### EXERCISE DETAILS
Pull every line containing the word "在应对国际金融危机" out of the material below.
┌─ DATA SHOWN
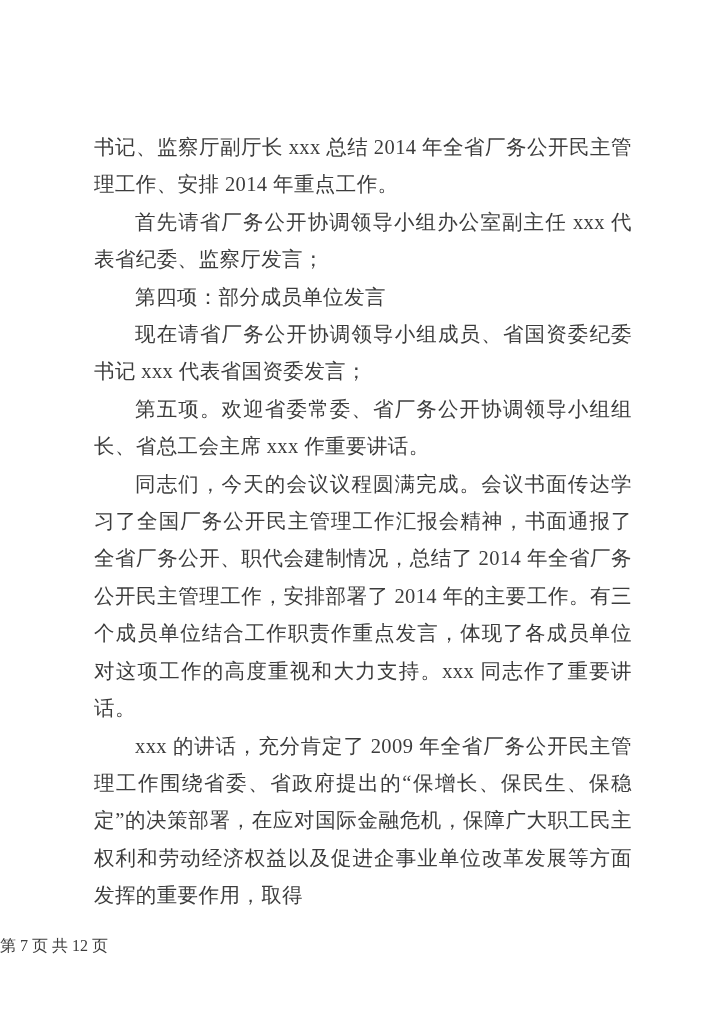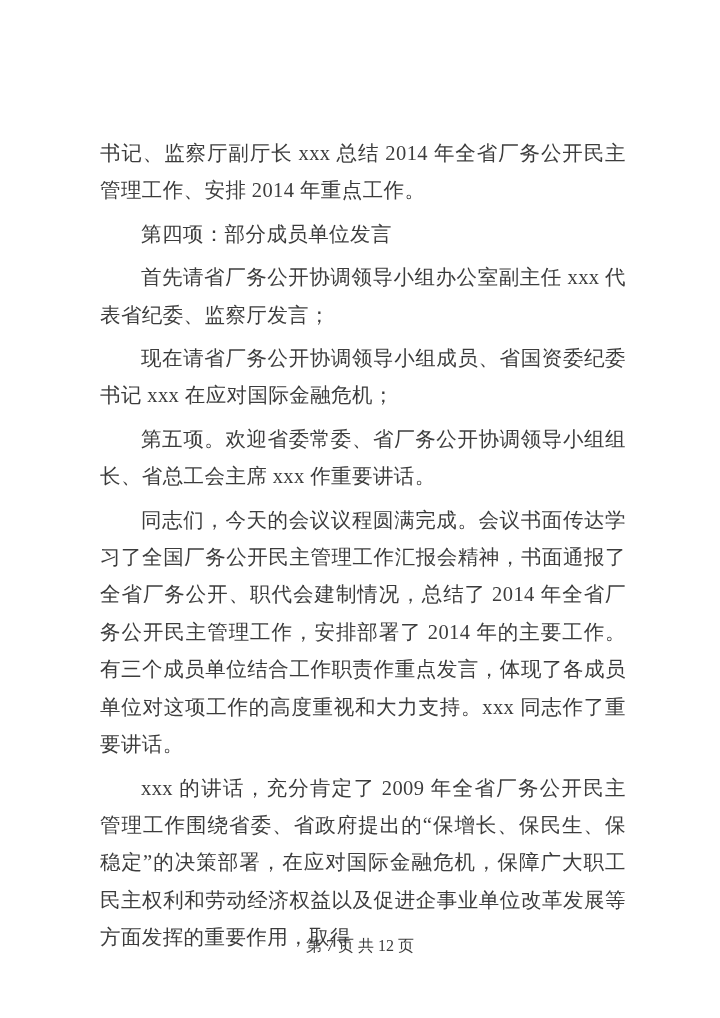--- a/index.html
+++ b/index.html
@@ -23,7 +23,7 @@
     width: 538px;
   }
   .doc-body p {
-    margin: 6px;
+    margin: 0;
     padding: 0;
     font-size: 20.5px;
     line-height: 37.4px;

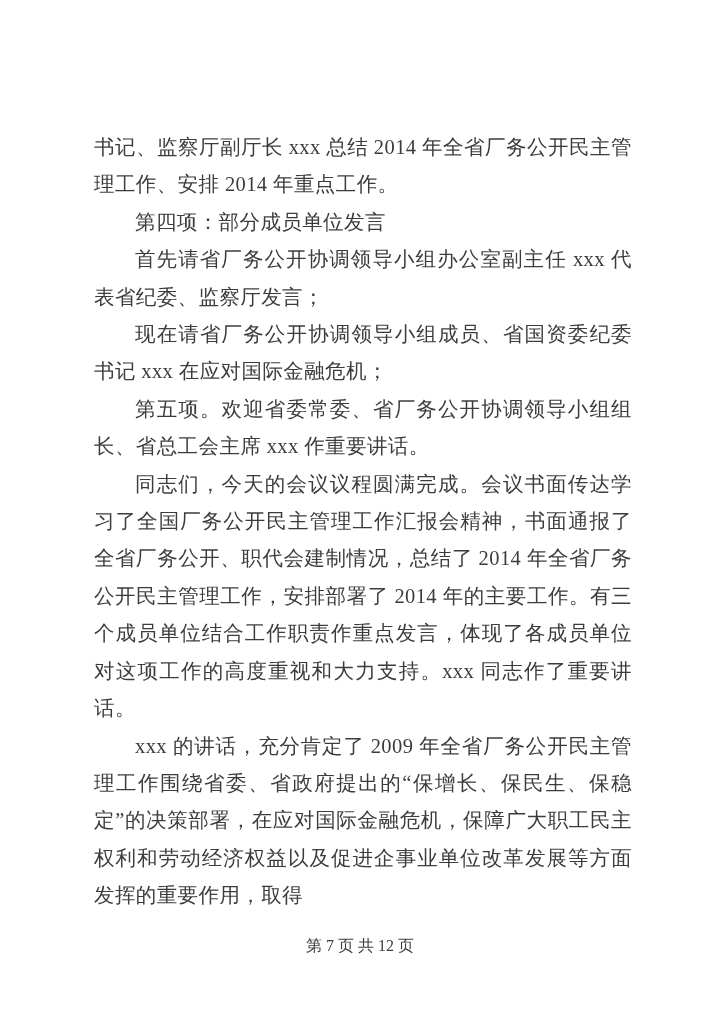--- a/index.html
+++ b/index.html
@@ -54,8 +54,8 @@
 
   <div class="doc-body">
     <p class="no-indent">书记、监察厅副厅长 xxx 总结 2014 年全省厂务公开民主管理工作、安排 2014 年重点工作。</p>
+    <p>首先请省厂务公开协调领导小组办公室副主任 xxx 代表省纪委、监察厅发言；</p>
     <p>第四项：部分成员单位发言</p>
-    <p>首先请省厂务公开协调领导小组办公室副主任 xxx 代表省纪委、监察厅发言；</p>
     <p>现在请省厂务公开协调领导小组成员、省国资委纪委书记 xxx 在应对国际金融危机；</p>
     <p>第五项。欢迎省委常委、省厂务公开协调领导小组组长、省总工会主席 xxx 作重要讲话。</p>
     <p>同志们，今天的会议议程圆满完成。会议书面传达学习了全国厂务公开民主管理工作汇报会精神，书面通报了全省厂务公开、职代会建制情况，总结了 2014 年全省厂务公开民主管理工作，安排部署了 2014 年的主要工作。有三个成员单位结合工作职责作重点发言，体现了各成员单位对这项工作的高度重视和大力支持。xxx 同志作了重要讲话。</p>

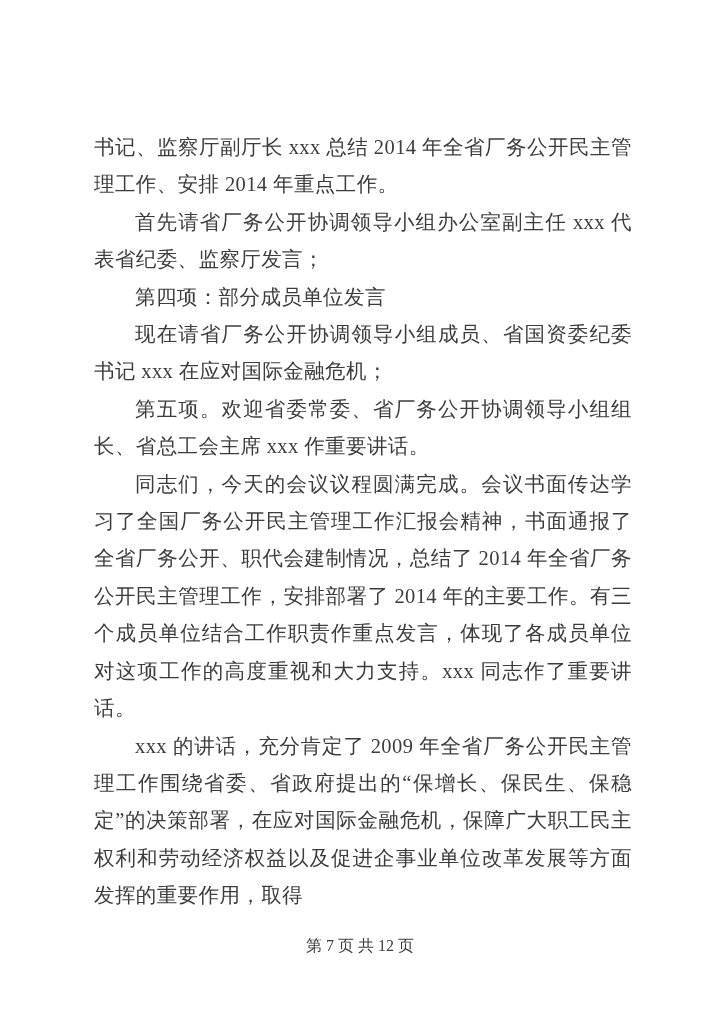--- a/index.html
+++ b/index.html
@@ -56,7 +56,7 @@
     <p class="no-indent">书记、监察厅副厅长 xxx 总结 2014 年全省厂务公开民主管理工作、安排 2014 年重点工作。</p>
     <p>首先请省厂务公开协调领导小组办公室副主任 xxx 代表省纪委、监察厅发言；</p>
     <p>第四项：部分成员单位发言</p>
-    <p>现在请省厂务公开协调领导小组成员、省国资委纪委书记 xxx 在应对国际金融危机；</p>
+    <p>现在请省厂务公开协调领导小组成员、省国资委纪委书记 xxx 代表省国资委发言；</p>
     <p>第五项。欢迎省委常委、省厂务公开协调领导小组组长、省总工会主席 xxx 作重要讲话。</p>
     <p>同志们，今天的会议议程圆满完成。会议书面传达学习了全国厂务公开民主管理工作汇报会精神，书面通报了全省厂务公开、职代会建制情况，总结了 2014 年全省厂务公开民主管理工作，安排部署了 2014 年的主要工作。有三个成员单位结合工作职责作重点发言，体现了各成员单位对这项工作的高度重视和大力支持。xxx 同志作了重要讲话。</p>
     <p>xxx 的讲话，充分肯定了 2009 年全省厂务公开民主管理工作围绕省委、省政府提出的“保增长、保民生、保稳定”的决策部署，在应对国际金融危机，保障广大职工民主权利和劳动经济权益以及促进企事业单位改革发展等方面发挥的重要作用，取得</p>

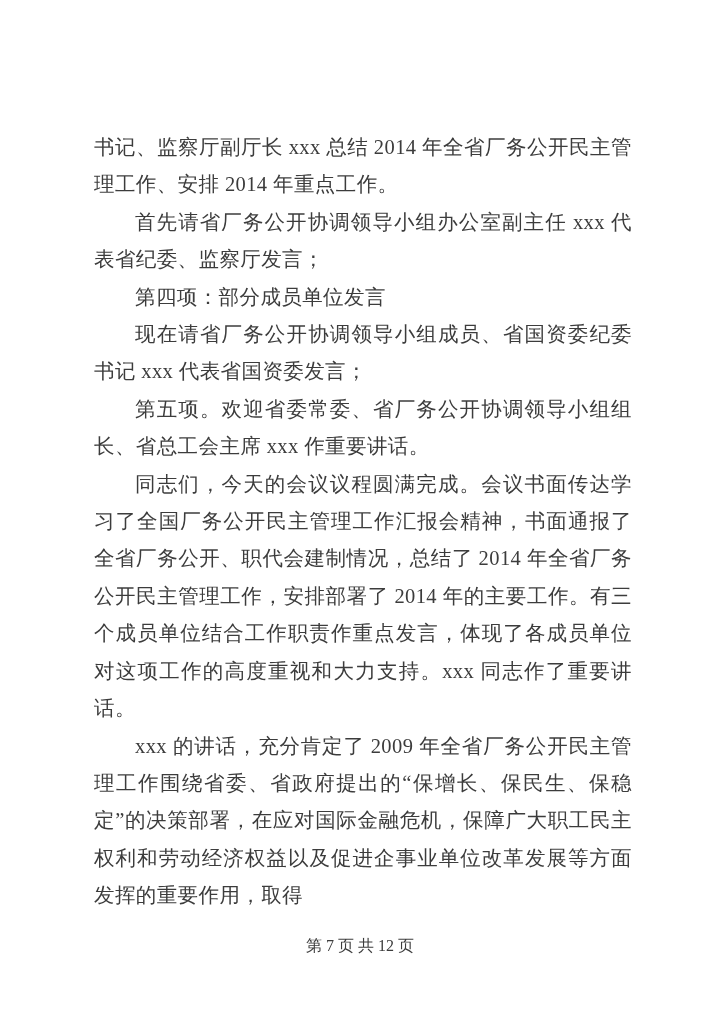--- a/index.html
+++ b/index.html
@@ -41,7 +41,7 @@
     top: 934px;
     left: 0;
     width: 100%;
-    text-align: center;
+    text-align: left;
     font-size: 16px;
     line-height: 24px;
     color: #3c3c3c;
└─
### ANSWER
     <p>现在请省厂务公开协调领导小组成员、省国资委纪委书记 xxx 在应对国际金融危机；</p>
-    <p>现在请省厂务公开协调领导小组成员、省国资委纪委书记 xxx 在应对国际金融危机；</p>
     <p>xxx 的讲话，充分肯定了 2009 年全省厂务公开民主管理工作围绕省委、省政府提出的“保增长、保民生、保稳定”的决策部署，在应对国际金融危机，保障广大职工民主权利和劳动经济权益以及促进企事业单位改革发展等方面发挥的重要作用，取得</p>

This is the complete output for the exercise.